内田光子インタビュー抄訳。今月70歳を迎えるにあたり英国ガーディアン紙に掲載。

内田光子は今月70歳を迎えるという事に軽く驚きました。もう光子70なのかよ(知り合いでもなんでもないのになれなれしくてごめんなさい)。

それを記念してっていうか、たぶん節目の時だし、ってことで内田光子のインタビューが英国の新聞ガーディアン紙に掲載されています。面白かった点をご紹介。

https://www.theguardian.com/music/2018/dec/04/mitsuko-uchida-pianist-schubert-mozart-70th-birthday-interview

・これまでドイツ音楽(バッハ、モーツァルト、ベートーヴェン、シューベルト)に人生の多くをささげてきたが、今後、レパートリーを広げる計画を持っている。とくにショパン(!)そしてヤナーチェク(!!)を弾きたいと思っている。

みなさんすっかり忘れているかもしれませんけど、内田光子はショパン国際コンクールで第2位に入ってるんですからね(1970年。優勝したのはギャリック・オールソン。日本ではオールソンほぼ全く人気ないですけど英語圏では素晴らしく高く評価されているピアニスト)。あとヤナーチェクっていう名前が出てきたところに驚き。でもヤナーチェクの名前が内田光子の演奏を通じてもっと日本でも広く知られるようになればいいと心から思います。

・コンサートは年間に55回を上限としていること。100回とか140回とか、正気の沙汰ではない。私には無理。昔バシュキロワ(バレンボイムの妻)に聞いたことあるんだけど、バレンボイムにとってコンサートのない日は罰ゲームみたいなものらしい。私は自由に息をつける大切な日です。

でも55って不思議な数字っすね。1年間は52週だからだいたい平均して1週間に1公演、プラス余分に弾いていい日が年に3日だけあるっていう計算。すごい個人的な納得の理由があるのでしょうかね、55という数字に。もしくはラッキーナンバー?・・・もしくは松井秀喜ファン?Mitsukoは熱海出身だし巨人好きでも何の不思議もないね(冗談です、念のため)。

・・・っていうかバレンボイムは毎日コンサートしたい、ということの方がむしろ驚きですわ。やっぱバレンボイム化け物ですね。すごい精神力と体力。ゲルギエフ先生と並ぶ世界の化け物シリーズ。

・コンサートは楽しんでいる。演奏中はプレッシャーを感じることなく、音楽を聴くことさえできる。でもステージ上をピアノに向かって歩いているときは別。その瞬間は「真実の瞬間」です。

ここのところがやや難解な言い回しをしているので全文貼り付けてみますね。

“That’s the moment of truth.
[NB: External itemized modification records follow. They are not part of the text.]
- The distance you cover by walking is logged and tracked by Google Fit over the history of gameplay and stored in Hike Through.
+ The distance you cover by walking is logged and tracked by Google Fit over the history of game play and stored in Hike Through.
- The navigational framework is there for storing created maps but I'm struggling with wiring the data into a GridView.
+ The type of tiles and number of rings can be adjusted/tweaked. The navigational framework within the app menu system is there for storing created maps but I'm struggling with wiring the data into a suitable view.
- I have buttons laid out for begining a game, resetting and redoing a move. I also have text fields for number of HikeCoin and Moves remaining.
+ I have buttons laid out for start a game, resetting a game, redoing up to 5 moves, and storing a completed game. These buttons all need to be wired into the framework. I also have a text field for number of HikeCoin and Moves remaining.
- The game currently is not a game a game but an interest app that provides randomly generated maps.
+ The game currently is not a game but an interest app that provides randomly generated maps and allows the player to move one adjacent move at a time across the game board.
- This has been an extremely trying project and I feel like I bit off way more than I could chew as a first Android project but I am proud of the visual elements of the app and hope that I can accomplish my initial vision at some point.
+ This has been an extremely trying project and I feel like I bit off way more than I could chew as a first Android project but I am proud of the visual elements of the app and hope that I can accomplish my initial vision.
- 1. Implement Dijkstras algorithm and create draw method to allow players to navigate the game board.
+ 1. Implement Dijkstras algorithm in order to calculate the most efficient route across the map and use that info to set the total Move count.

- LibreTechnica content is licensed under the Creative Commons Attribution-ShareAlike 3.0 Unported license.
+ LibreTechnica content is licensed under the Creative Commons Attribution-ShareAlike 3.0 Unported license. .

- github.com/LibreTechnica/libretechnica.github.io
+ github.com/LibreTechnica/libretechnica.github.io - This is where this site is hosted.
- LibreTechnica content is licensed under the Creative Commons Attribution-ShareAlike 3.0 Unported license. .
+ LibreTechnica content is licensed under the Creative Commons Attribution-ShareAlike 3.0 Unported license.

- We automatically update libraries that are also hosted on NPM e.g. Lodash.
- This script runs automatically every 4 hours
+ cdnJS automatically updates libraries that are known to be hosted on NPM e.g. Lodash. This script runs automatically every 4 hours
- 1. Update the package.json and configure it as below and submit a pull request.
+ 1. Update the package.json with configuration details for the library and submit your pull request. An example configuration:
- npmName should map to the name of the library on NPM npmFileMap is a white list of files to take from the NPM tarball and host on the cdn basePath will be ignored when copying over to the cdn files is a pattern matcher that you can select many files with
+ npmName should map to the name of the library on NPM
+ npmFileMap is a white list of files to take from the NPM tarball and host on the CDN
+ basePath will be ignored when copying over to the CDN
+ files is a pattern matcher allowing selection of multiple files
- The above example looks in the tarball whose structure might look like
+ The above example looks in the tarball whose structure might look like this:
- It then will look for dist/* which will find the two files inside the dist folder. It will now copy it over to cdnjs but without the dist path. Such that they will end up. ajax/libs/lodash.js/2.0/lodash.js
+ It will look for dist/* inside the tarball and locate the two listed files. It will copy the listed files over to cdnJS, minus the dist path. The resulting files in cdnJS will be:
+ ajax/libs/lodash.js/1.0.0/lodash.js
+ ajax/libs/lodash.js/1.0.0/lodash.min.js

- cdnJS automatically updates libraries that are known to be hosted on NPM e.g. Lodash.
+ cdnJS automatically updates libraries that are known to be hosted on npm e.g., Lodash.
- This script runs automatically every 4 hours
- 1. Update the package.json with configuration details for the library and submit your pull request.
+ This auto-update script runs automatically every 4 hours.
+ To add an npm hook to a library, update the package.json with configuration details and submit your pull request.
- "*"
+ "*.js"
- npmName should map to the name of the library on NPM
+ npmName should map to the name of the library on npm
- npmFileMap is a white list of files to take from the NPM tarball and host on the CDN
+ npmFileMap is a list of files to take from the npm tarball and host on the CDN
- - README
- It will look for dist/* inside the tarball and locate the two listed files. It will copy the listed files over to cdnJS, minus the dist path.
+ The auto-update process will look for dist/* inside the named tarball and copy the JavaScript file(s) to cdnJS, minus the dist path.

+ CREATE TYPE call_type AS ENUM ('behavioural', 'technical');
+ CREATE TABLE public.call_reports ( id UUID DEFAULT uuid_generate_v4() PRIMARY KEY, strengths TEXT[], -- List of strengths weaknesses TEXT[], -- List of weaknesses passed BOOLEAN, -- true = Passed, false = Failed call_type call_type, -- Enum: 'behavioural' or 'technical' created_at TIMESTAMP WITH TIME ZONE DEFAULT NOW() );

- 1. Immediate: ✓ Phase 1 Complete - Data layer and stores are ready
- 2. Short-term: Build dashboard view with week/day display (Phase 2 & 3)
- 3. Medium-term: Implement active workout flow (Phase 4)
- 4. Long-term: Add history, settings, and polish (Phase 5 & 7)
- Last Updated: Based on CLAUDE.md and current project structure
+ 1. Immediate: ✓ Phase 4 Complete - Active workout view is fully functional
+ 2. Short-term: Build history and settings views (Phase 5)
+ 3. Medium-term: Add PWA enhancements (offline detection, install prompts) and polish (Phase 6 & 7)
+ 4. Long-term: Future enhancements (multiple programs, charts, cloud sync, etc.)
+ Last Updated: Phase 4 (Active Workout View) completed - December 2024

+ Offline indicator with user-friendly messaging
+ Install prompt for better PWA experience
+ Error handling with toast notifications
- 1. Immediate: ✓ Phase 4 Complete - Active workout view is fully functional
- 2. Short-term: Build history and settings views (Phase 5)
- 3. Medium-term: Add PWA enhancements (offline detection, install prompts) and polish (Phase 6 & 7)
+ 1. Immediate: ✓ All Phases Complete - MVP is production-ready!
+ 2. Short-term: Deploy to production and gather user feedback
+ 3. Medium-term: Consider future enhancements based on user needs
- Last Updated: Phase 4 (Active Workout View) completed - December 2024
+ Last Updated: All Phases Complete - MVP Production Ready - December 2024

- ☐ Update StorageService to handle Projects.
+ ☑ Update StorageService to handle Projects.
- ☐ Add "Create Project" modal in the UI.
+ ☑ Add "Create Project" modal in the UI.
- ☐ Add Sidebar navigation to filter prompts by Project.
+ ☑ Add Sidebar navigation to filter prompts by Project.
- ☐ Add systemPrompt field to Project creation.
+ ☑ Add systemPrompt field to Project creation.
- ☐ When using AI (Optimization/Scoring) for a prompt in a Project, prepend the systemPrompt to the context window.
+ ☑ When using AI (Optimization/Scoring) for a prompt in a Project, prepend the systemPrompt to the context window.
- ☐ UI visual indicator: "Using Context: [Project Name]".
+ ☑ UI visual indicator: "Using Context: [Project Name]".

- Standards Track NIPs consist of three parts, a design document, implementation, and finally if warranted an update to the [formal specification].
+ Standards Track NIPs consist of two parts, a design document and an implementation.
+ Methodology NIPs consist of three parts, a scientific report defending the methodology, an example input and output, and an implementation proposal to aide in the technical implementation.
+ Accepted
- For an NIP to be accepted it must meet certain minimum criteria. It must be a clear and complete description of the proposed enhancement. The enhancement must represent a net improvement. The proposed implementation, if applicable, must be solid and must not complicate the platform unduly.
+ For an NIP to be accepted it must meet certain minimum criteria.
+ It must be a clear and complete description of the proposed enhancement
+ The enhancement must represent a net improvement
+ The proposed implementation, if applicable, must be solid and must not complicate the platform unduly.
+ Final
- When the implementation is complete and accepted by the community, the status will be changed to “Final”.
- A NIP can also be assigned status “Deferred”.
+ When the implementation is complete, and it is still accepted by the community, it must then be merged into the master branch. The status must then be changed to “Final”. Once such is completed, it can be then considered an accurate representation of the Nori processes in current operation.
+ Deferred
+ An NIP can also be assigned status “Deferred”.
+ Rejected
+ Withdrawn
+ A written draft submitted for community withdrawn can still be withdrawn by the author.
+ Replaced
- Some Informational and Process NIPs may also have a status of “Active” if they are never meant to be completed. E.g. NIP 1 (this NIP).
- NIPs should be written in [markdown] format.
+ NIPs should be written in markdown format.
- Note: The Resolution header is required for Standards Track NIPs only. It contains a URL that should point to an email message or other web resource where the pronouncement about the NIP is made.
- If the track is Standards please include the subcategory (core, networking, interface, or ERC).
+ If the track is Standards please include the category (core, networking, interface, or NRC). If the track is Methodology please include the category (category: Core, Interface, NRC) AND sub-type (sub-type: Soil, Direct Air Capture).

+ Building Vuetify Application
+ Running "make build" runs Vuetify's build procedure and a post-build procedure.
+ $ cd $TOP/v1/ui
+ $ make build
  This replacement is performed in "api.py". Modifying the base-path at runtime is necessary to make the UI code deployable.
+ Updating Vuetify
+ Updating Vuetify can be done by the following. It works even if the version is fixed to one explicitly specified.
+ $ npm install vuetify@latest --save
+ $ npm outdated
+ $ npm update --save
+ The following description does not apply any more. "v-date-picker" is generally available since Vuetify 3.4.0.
All the rest is pretending. That’s why you have to perform. You work differently. You learn different things. You have to risk your life on stage. That’s why live performances are more interesting.”

「それは真実の瞬間です。そのほかのすべては偽物なのです。それこそが、演奏をしなければならない理由なのです。違ったやりかたで仕事をする。違った事を学ぶ。ステージ上では人生をリスクにさらさなければならない。これこそがライブ演奏をより興味深いものにする理由です」

えっと、簡単に上の意味を要約すると「やっぱみんな舞台に立つのは怖いんだぜえ?」ってことになるんだと思います。